Content starts

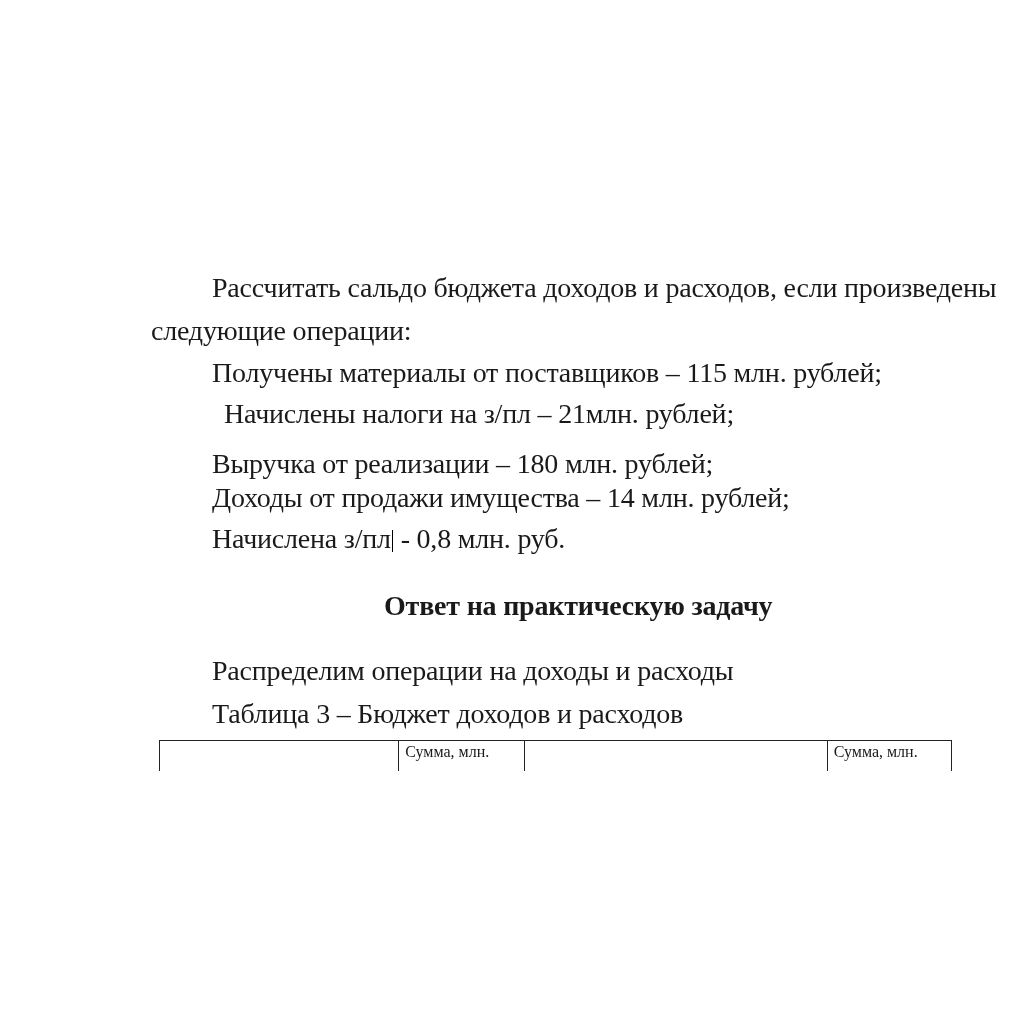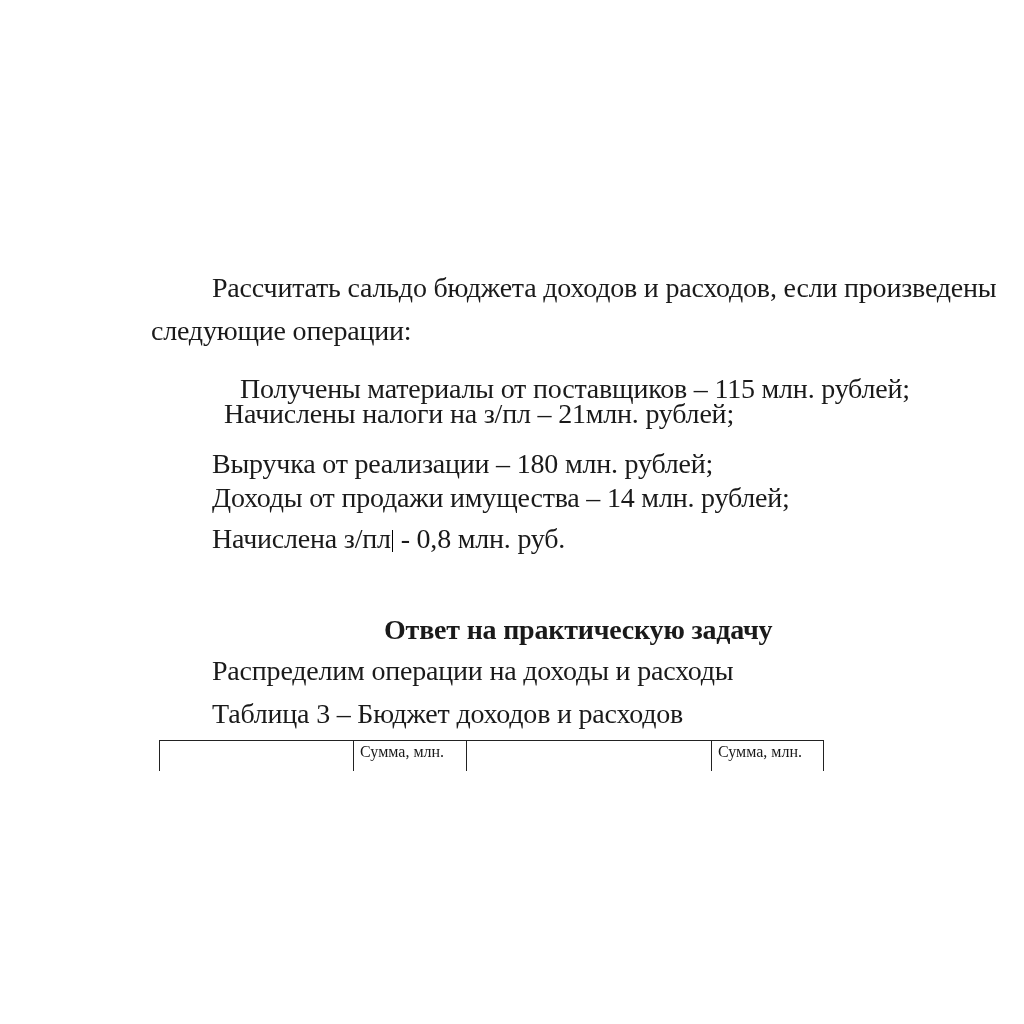"Получены материалы от поставщиков –" div.line { margin-left: 28px -> none; top: 377px -> 361px }
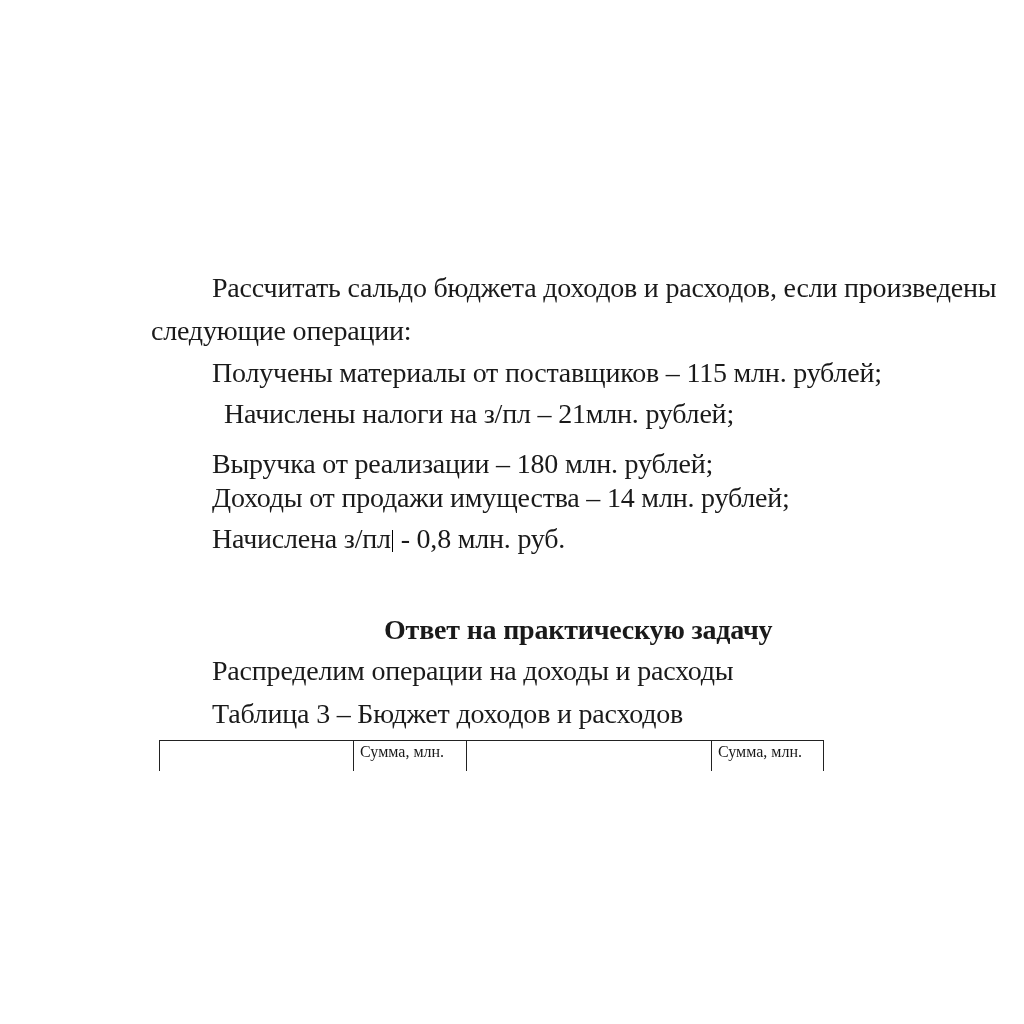"Ответ на практическую задачу" div.line { margin-top: 24px -> none }
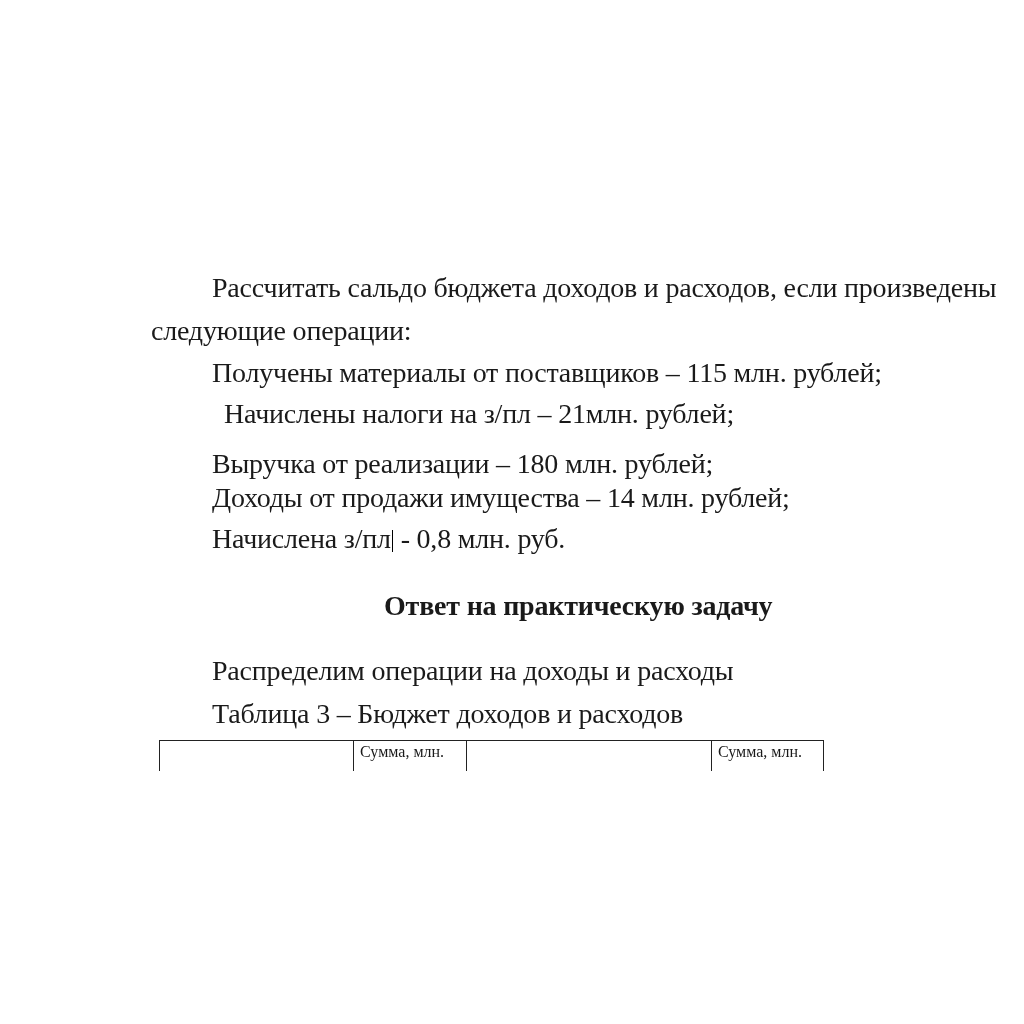"Сумма, млн." .table-clip { width: 665px -> 793px }
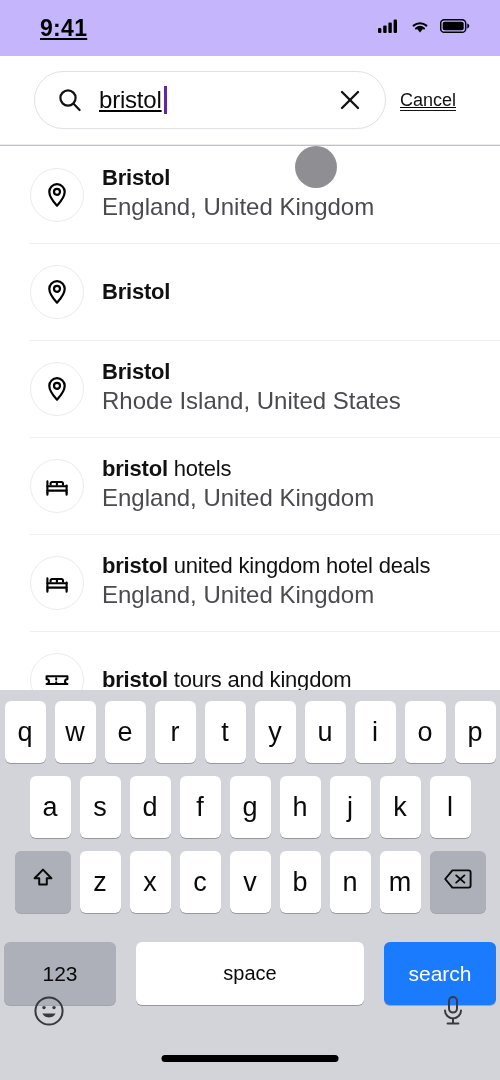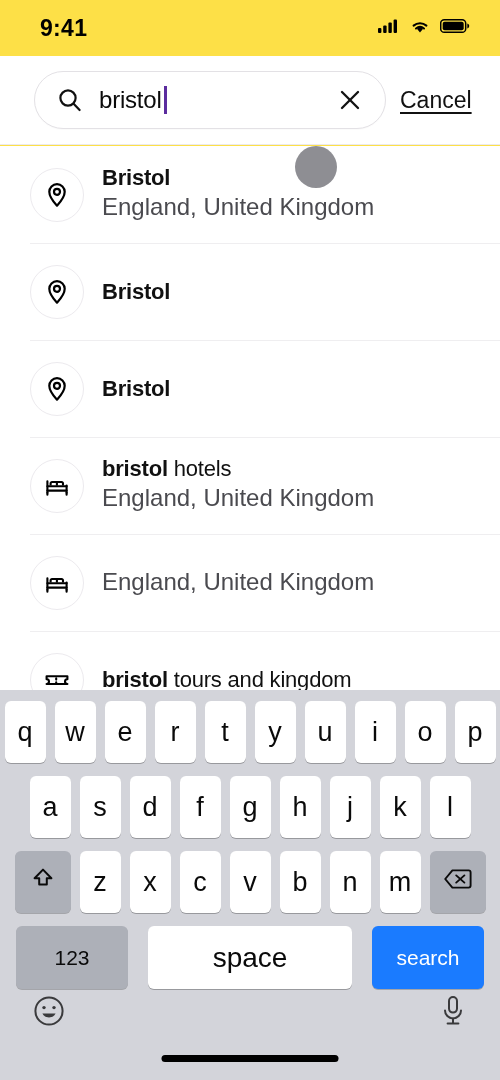"9:41" .phone { background: #fde047 -> #c4b5fd; text-decoration: none -> underline }
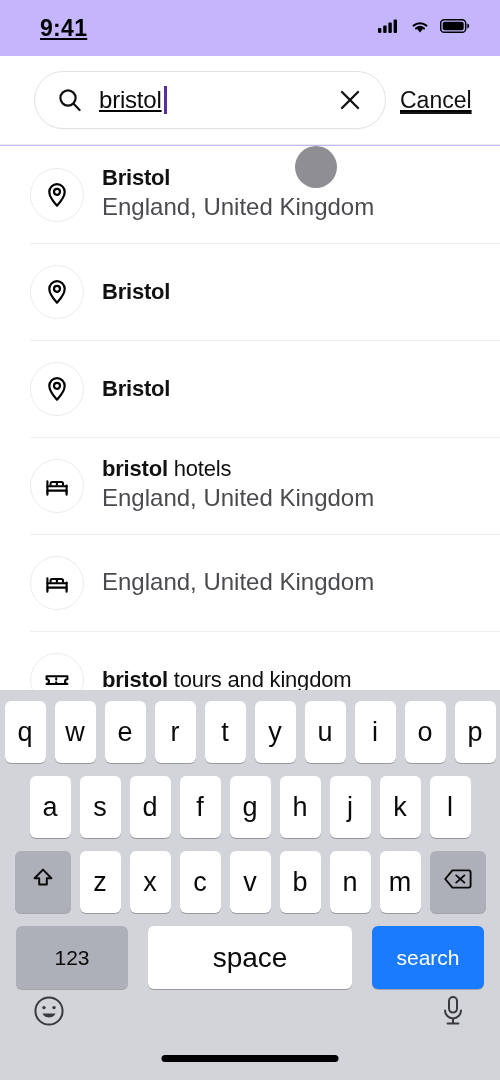"Cancel" .cancel-btn { font-size: 23px -> 18px }
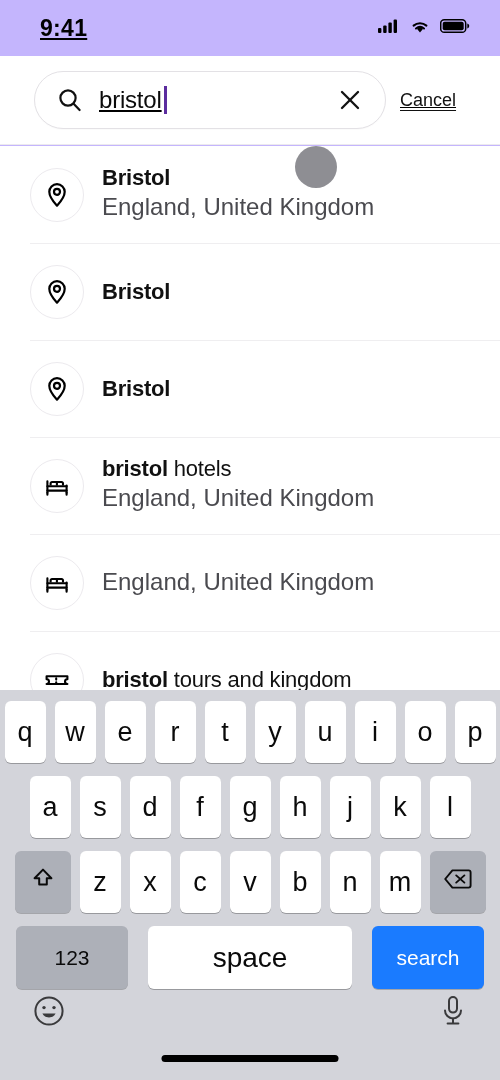"Rhode Island, United States" span.result-sub { html: none -> <span>Rhode Island, United States</span> }
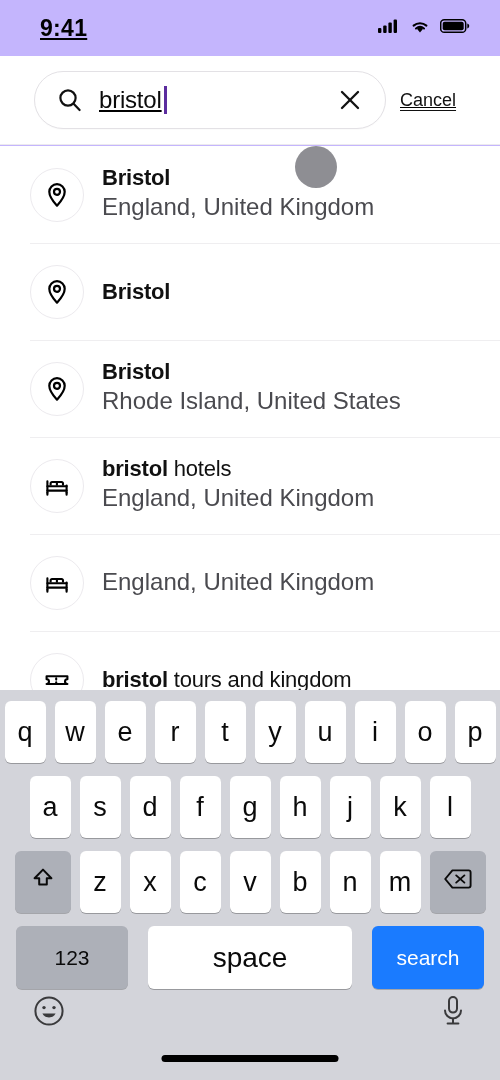"bristol united kingdom hotel deals" span.result-title { html: none -> <span><span>bristol</span><span> united kingdom hotel deals</span></span> }
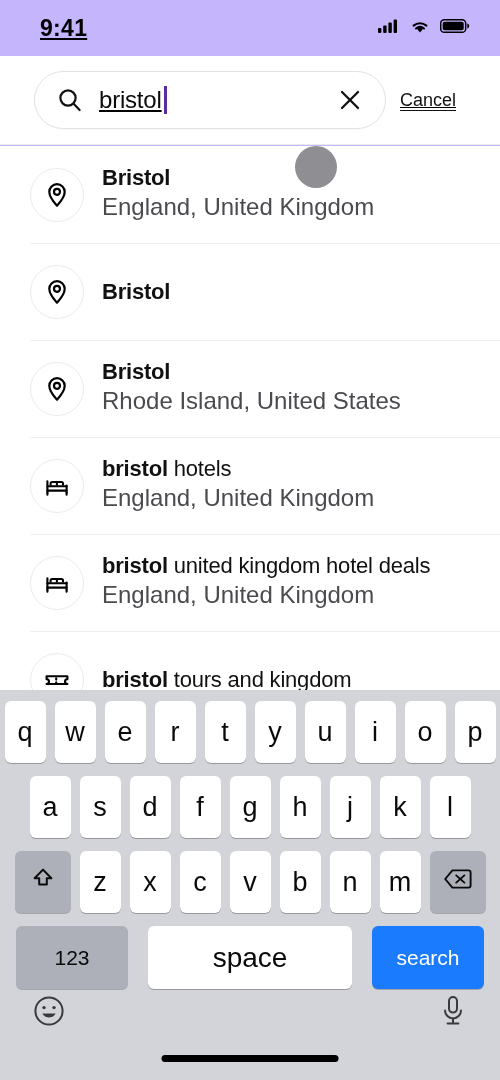"123" .krow.r4 { padding: 0 16px -> 0 4px }
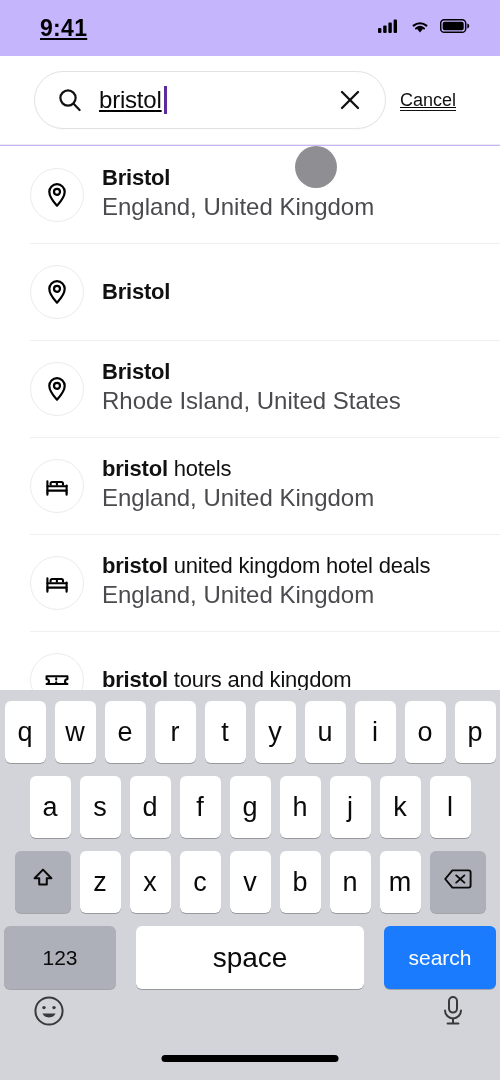"space" .key.space { font-size: 28px -> 20px; margin: 0 4px -> 16px 4px }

Content ends

▶ [INSTRUCTIONS FOR THE TASK]:
Transcribe all the records above word for word, without their images.

▶ [RESPONSE TO THIS TASK]:
"Получены материалы от поставщиков –" div.line { margin-left: 28px -> none; top: 377px -> 361px }
"Ответ на практическую задачу" div.line { margin-top: 24px -> none }
"Сумма, млн." .table-clip { width: 665px -> 793px }
"9:41" .phone { background: #fde047 -> #c4b5fd; text-decoration: none -> underline }
"Cancel" .cancel-btn { font-size: 23px -> 18px }
"Rhode Island, United States" span.result-sub { html: none -> <span>Rhode Island, United States</span> }
"bristol united kingdom hotel deals" span.result-title { html: none -> <span><span>bristol</span><span> united kingdom hotel deals</span></span> }
"123" .krow.r4 { padding: 0 16px -> 0 4px }
"space" .key.space { font-size: 28px -> 20px; margin: 0 4px -> 16px 4px }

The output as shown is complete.